The number of people diagnosed with cancer in Scotland has increased over the last ten years by around 12 per cent, according to NHS figures.
Campaigners at Cancer Research UK are urging the Scottish Government to develop a new obesity strategy to curb the “barrage” of supermarket deals on junk food, with rising levels of obesity being linked to cancer.
Overall, 31,467 people were diagnosed with some form of the disease in 2015 compared with 27,494 people ten years previously. Lung cancer remains the most common form in Scotland, with 4,997 people diagnosed with the disease in 2015. While cases in men fell 15.5 per cent over a decade, there has been a 6.8 per cent rise in lung cancer in women over the period.

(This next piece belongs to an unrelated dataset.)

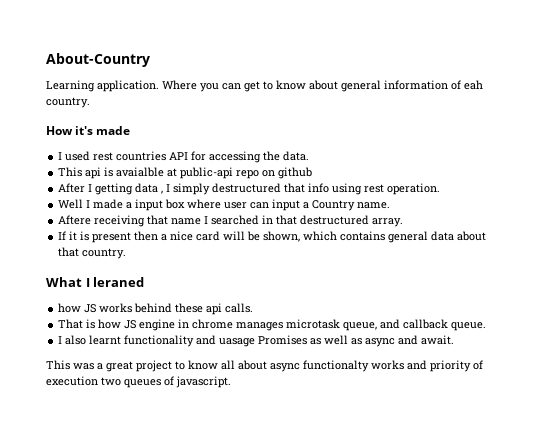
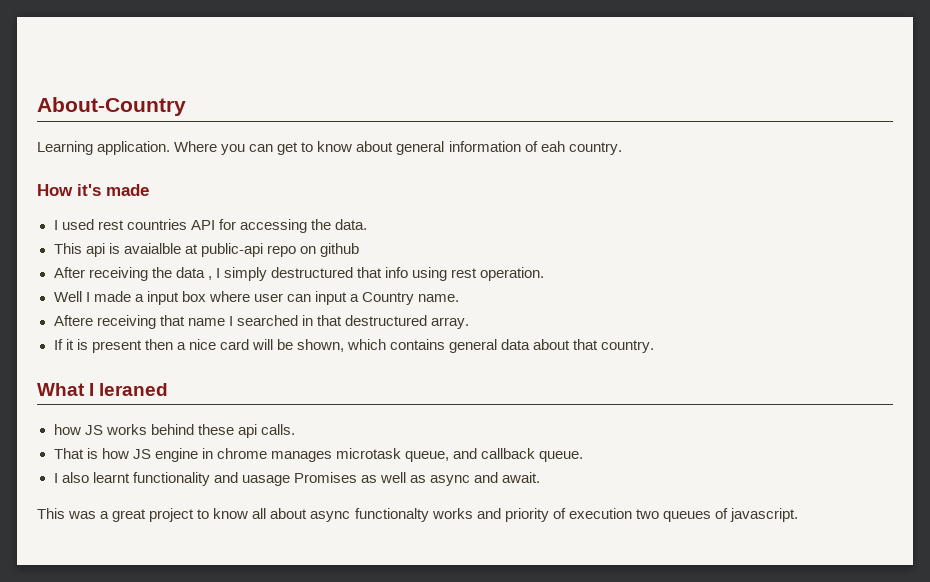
[88,183,134,195] I getting -> [88,267,172,281] receiving the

This reflects different patterns in smoking behaviour, with men’s smoking peaking in the 1940s while women’s peaked around the 1970s. Because it takes many years of damage from tobacco smoke for lung cancer to develop, the effects of changing smoking rates on cancer rates take decades to emerge.

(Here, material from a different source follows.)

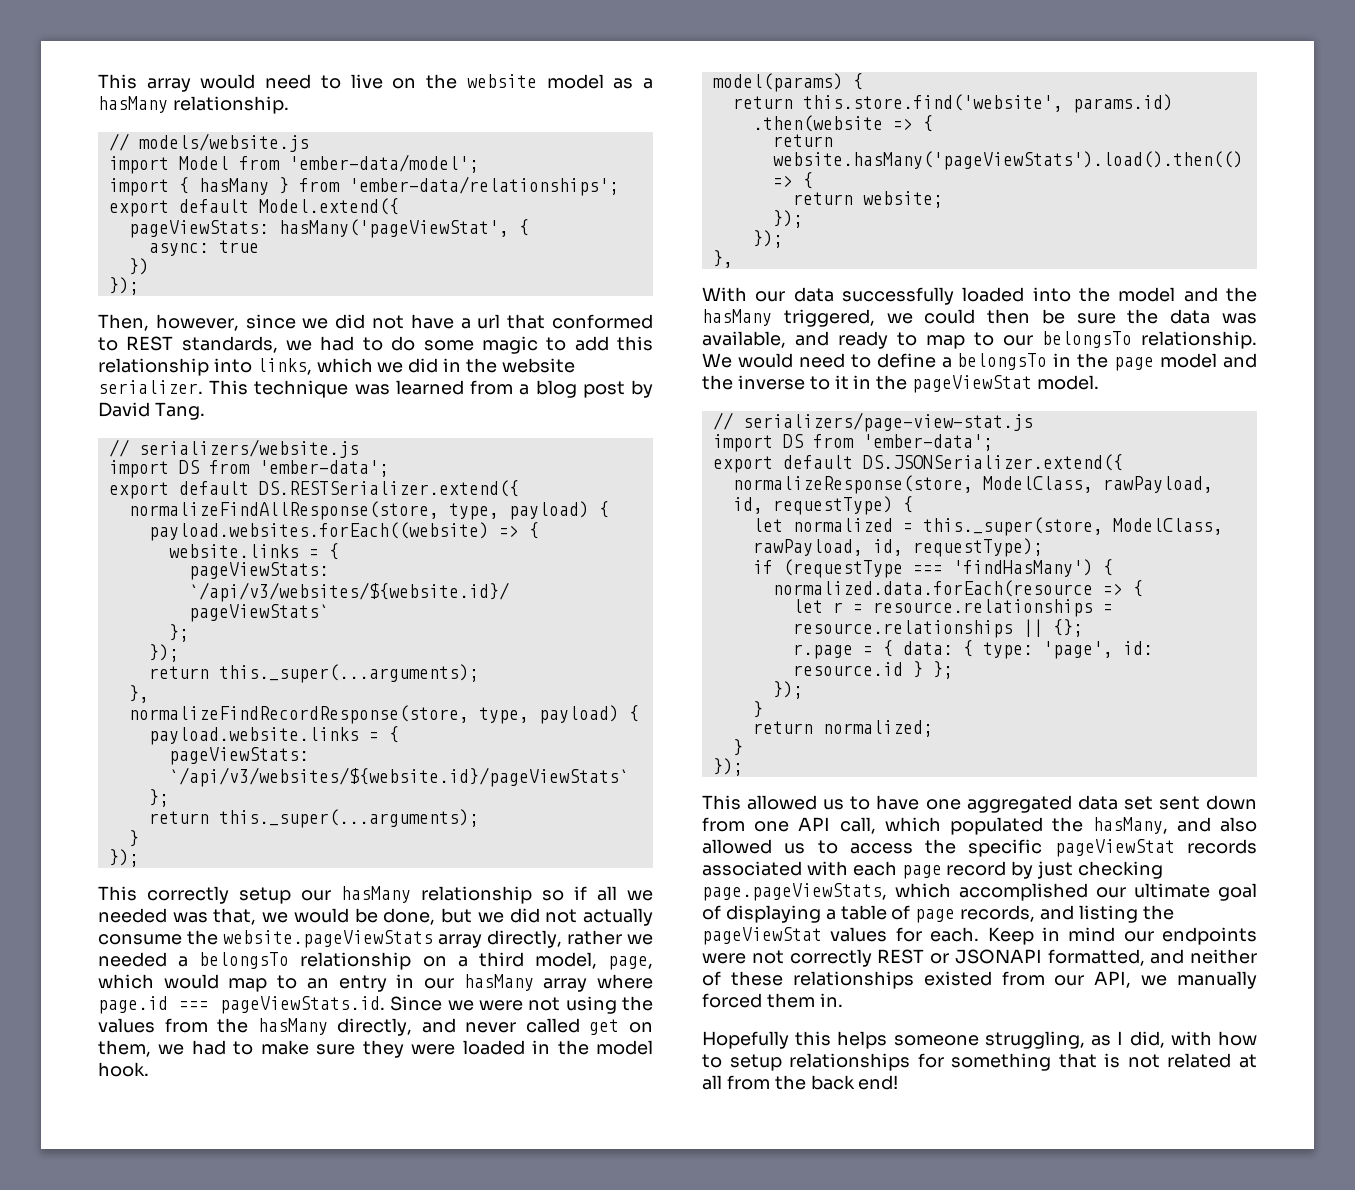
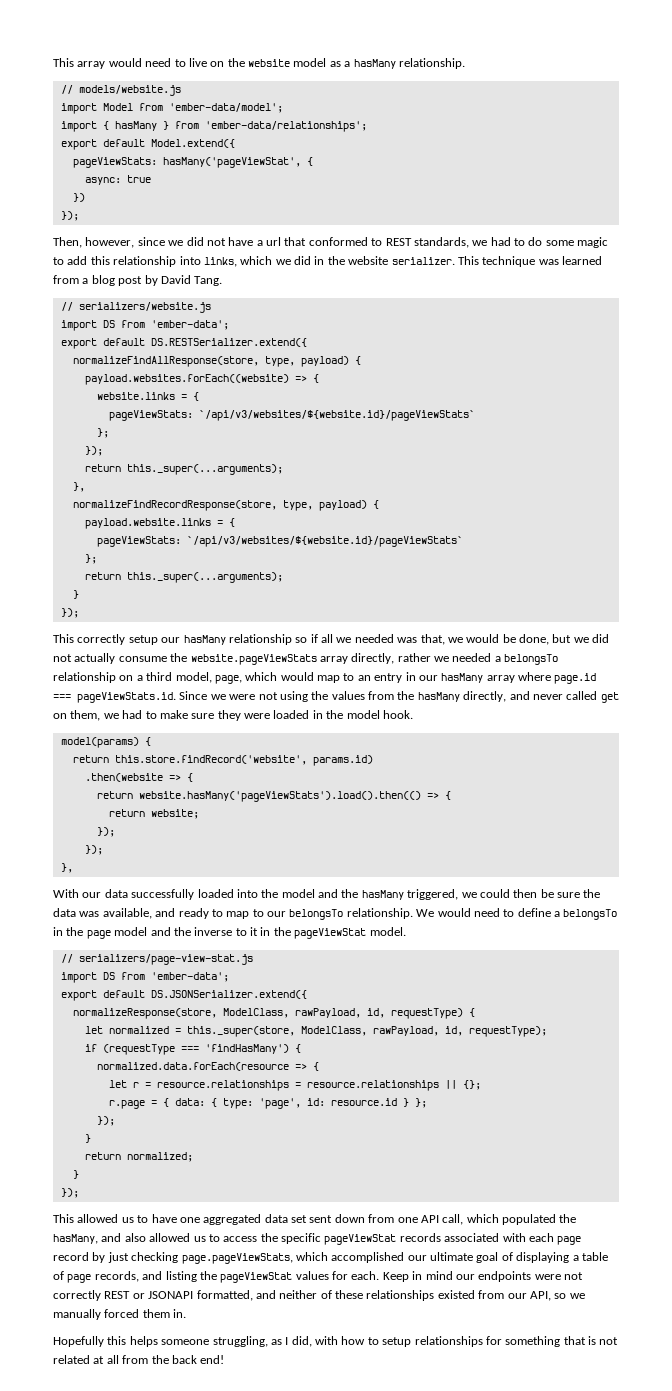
[802,94,1063,112] this.store.find('website', -> [114,755,307,765] this.store.findRecord('website',
(1132, 979) none -> [554,1293,567,1299] so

The figures also showed a 21.5 per cent rise in cases of skin cancer over the last decade, with the number of men developing the disease up by a third (33.1 per cent) against a 9.9 per cent rise for women.

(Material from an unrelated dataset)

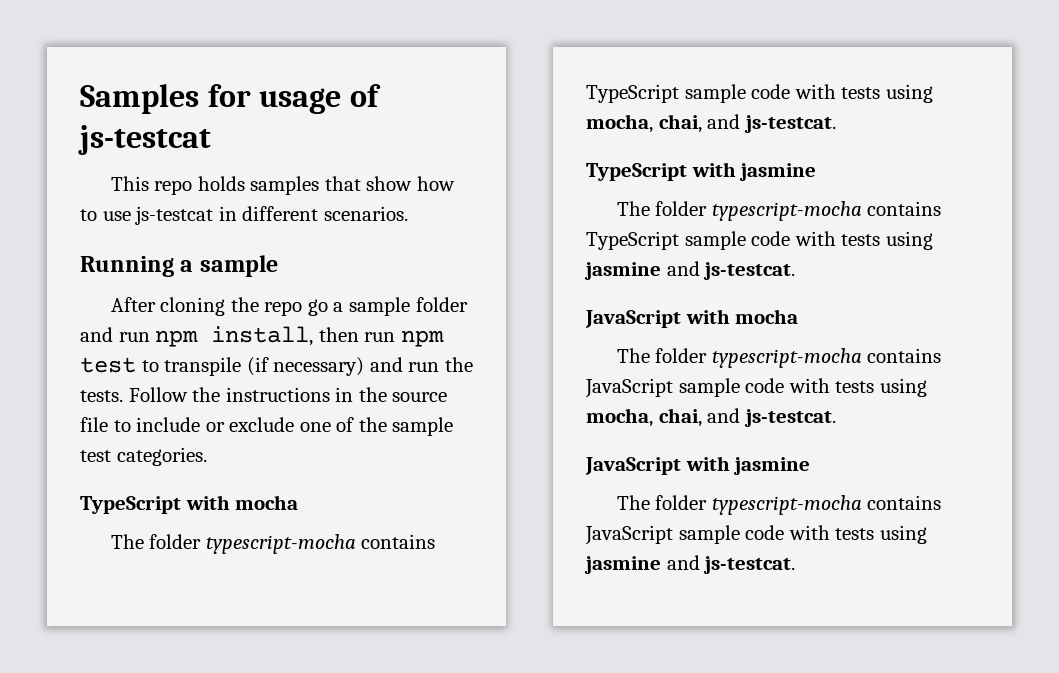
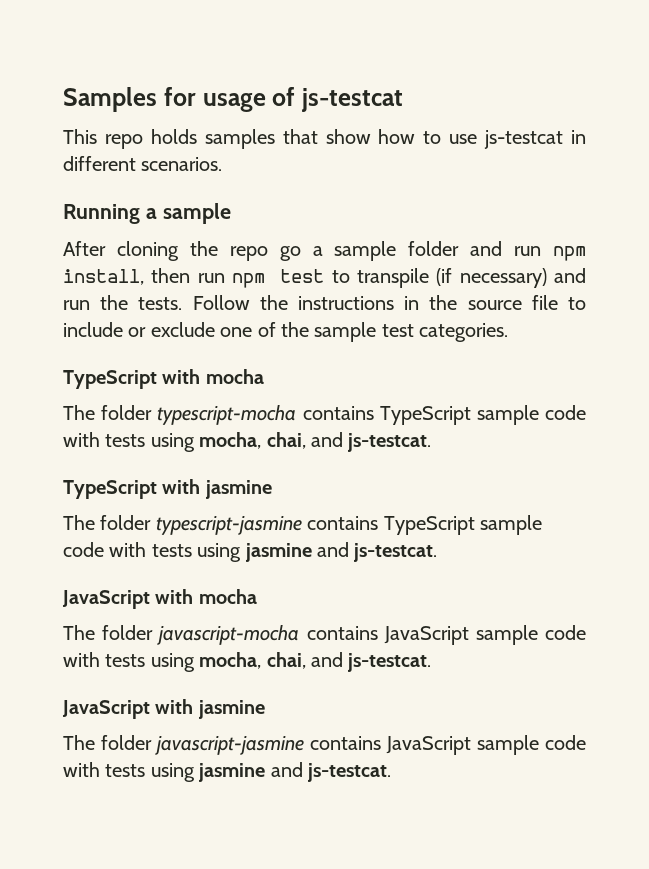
[711,201,862,221] typescript-mocha -> [155,516,302,535] typescript-jasmine
[711,348,862,368] typescript-mocha -> [157,625,300,645] javascript-mocha
[711,495,862,515] typescript-mocha -> [155,736,304,755] javascript-jasmine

Cases of cancer of the uterus, including endometrial cancer, were 32.1 per cent higher in 2015 than a decade ago, with this possibly linked to women having fewer babies – childbearing is thought to protect against endometrial cancer.
Kidney cancer diagnoses were up 25 per cent over the decade up to 2015 and while the reason for this was unclear, obesity and smoking are both risk factors. Being overweight later in life and drinking too much are also risk factors for breast cancer, which remains the most common cancer in women, with 4,738 diagnoses in 2015 – an increase of 5.7 per cent over the past ten years.
Gregor McNie, Cancer Research UK’s senior public affairs manager in Scotland, said: “It is worrying the number of people in Scotland diagnosed with cancer is increasing, especially as more can be done to stem the rising tide. More than four in ten cancers in the UK are preventable.”
Health secretary Shona Robison said: “We know smoking, poor diet, low physical activity, obesity and excess alcohol consumption increase the risk of getting cancer. That’s why the Scottish Government is implementing a programme of action to encourage healthy lifestyle choices.”